No lo sé, pero yo lo veo bien. Aún no sabemos el daño que todo esto les va a hacer, pero es preocupante. Estar todo el día hipnotizado con lo que pasa dentro de una pantalla, donde casi todo son trivialidades, sin pensar ni observar la realidad no creo que sea muy positivo.
Hablaba de la importancia del diálogo, una quimera entre la clase política...
Bueno, es que no se escuchan. Cada uno llega con su discurso aprendido de casa y lo suelta independientemente de lo que diga el otro. El diálogo debería ser un camino de conocimiento, pero ahora todo son monólogos aislados. Y el gran problema es que se miente impunemente, estableciéndolo como parte de las reglas del juego. Parece que todo el mundo se ha acostumbrado a que Trump, por nombrar a uno, mienta de forma constante y ya no le damos importancia, pero no debería ser así. Hubo un tiempo en que la clase política, aquí mismo en España, tenía cierto prestigio. Ahora no hay ni rastro de todo eso y la mentira impera.
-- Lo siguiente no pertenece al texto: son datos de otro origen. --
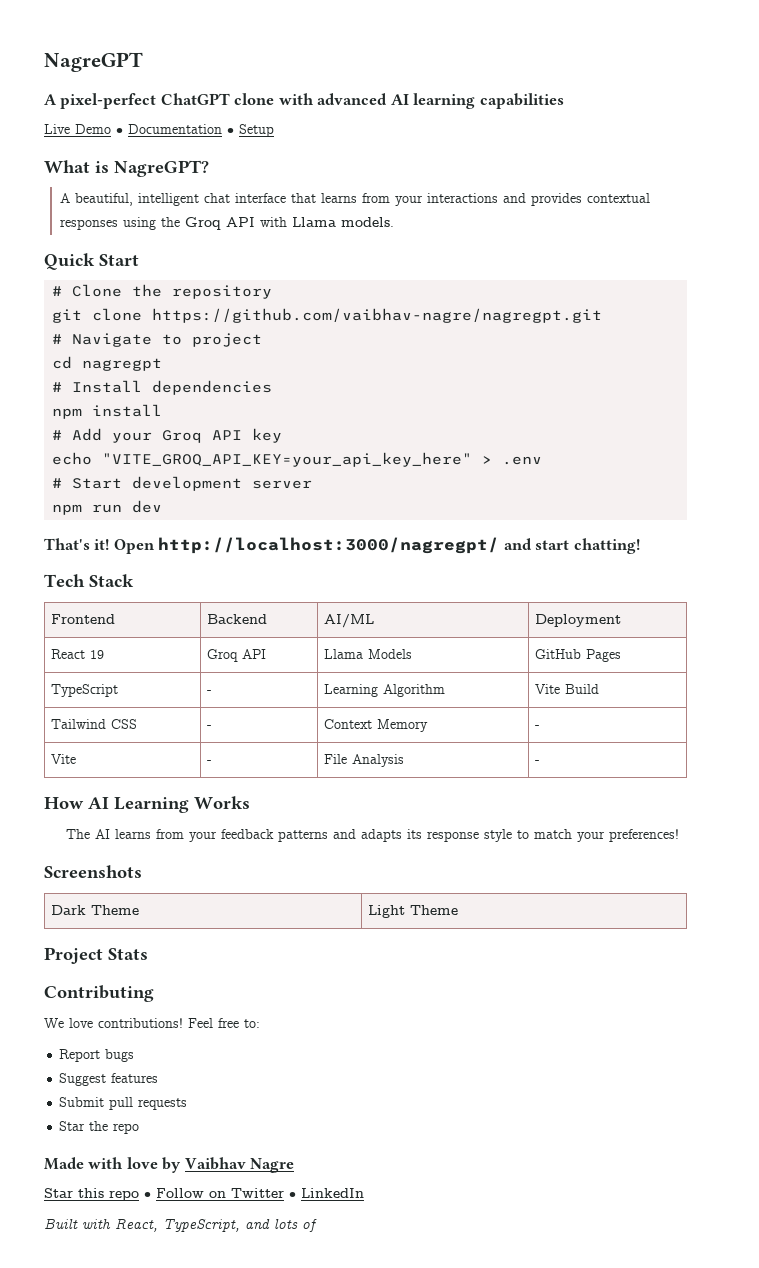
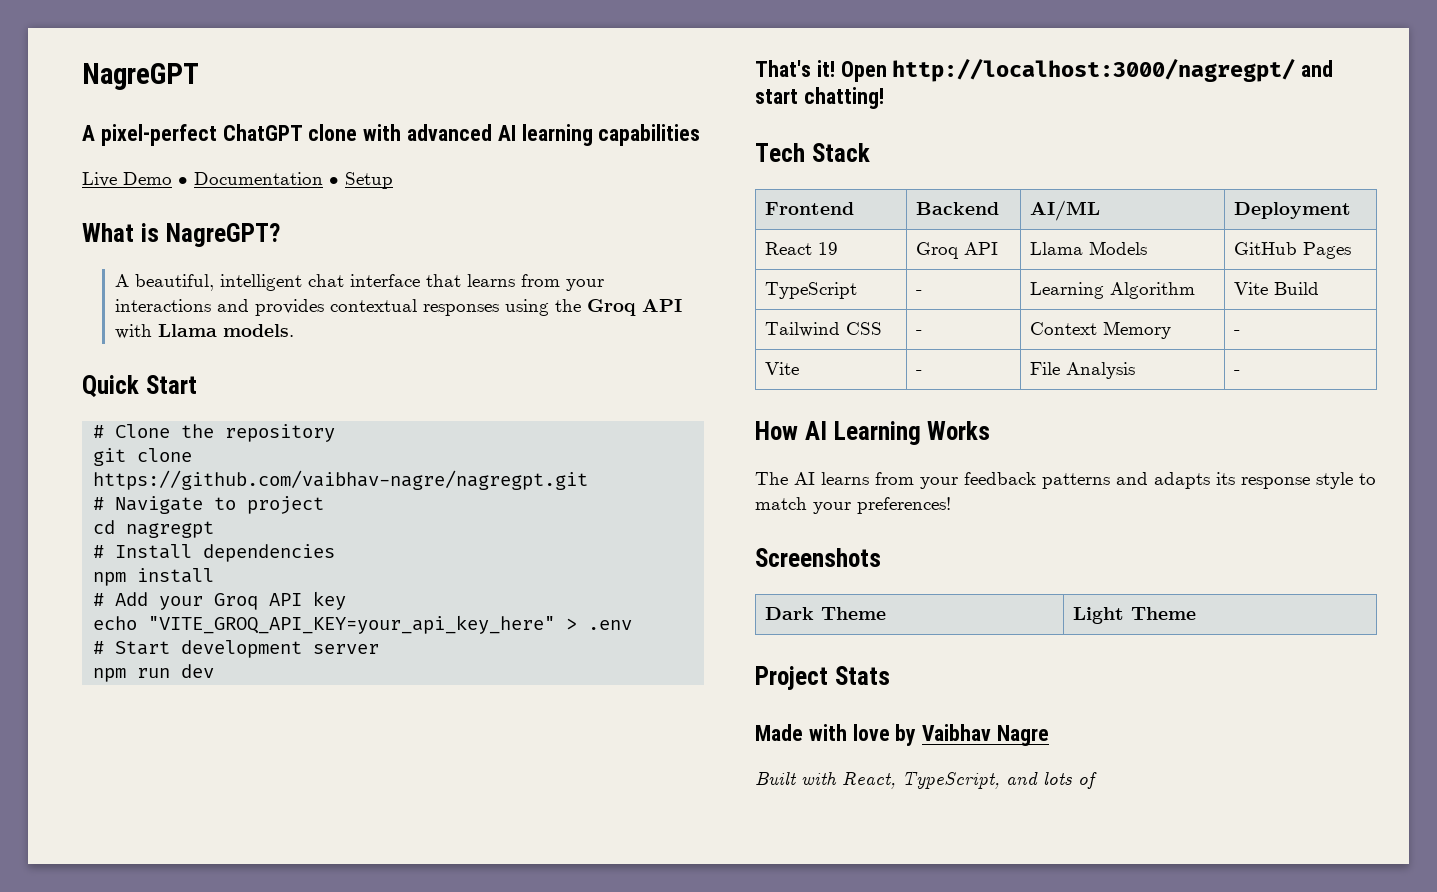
- Contributing
- We love contributions! Feel free to:
- Report bugs
- Suggest features
- Submit pull requests
- Star the repo
- Star this repo • Follow on Twitter • LinkedIn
"Hubo un tiempo en que la clase política tenía cierto prestigio. Ahora impera la mentira"
He leído que su abuela le contaba muchos cuentos. ¿Por eso defiende tanto la tradición oral?
Yo crecí en un pueblo de Extremadura donde no había luz eléctrica. En mi casa no había libros y el único modo de entretenimiento era estar juntos y hablar. Como tantos analfabetos, mi abuela Francisca heredó esa cultura campesina y popular y se sabía infinidad de cuentos. Era una especia de estuche lleno de conocimientos, experiencias, adivinanzas, refranes, canciones... Esa cultura campesina se ha ido transmitiendo de padres a hijos, pero ahora está a punto de extinguirse. John Berger dijo en 'Puerca Tierra' que la mayor catástrofe cultural del siglo XX es la extinción de la cultura campesina. Y es cierto.
Usted se define como un ser solitario.
A ver, yo estoy bien con la gente y, además, creo que soy amable y cordial. Pero prefiero estar solo. Sobre todo porque la soledad trae la lentitud de la vida, el silencio... Todos esos bienes que se están perdiendo y que tan necesarios son para pensar por tu cuenta, vivir con sosiego y no andar por ahí cautivo de la inmediatez y el móvil. La soledad es mi mejor lugar de acogida.
En este mundo hipercomunicado, ¿su forma de vivir es casi revolucionaria?
Bueno, igual eso es demasiado (ríe). Pero entiendo lo que dices. Mira, cuando yo era profesor intentaba inculcar a mis alumnos los valores fundamentales que tienen la lentitud, la soledad, el silencio... Es bueno concentrarse un poco para descubrir lo que hay dentro de ti. Dentro de todos nosotros hay una especie de tesoro esperándonos; partiendo de nuestro propio pasado, que lo damos por sabido pero que hay que conquistárselo al oído. En este sentido, escribir es una herramienta más. Cuando convocas la imaginación, la memoria y todos tus cinco sentidos aparecen cosas que ni sospechabas que podían estar dentro de ti pero que están esperando a ser rescatadas.
¿Ya está 'rescatando' otras historias?
Bueno, tengo tres proyectos ahí aparcados. Estoy deseando que acabe la promoción de este libro para ponerme a escribir. Están en una fase muy embrionaria y aún no puedo adelantar nada. Además, yo nunca cuento nada de lo que tengo en curso, ni siquiera a mi mujer ni a los amigos. ¿Para qué? ¿Para que te confundan todavía más?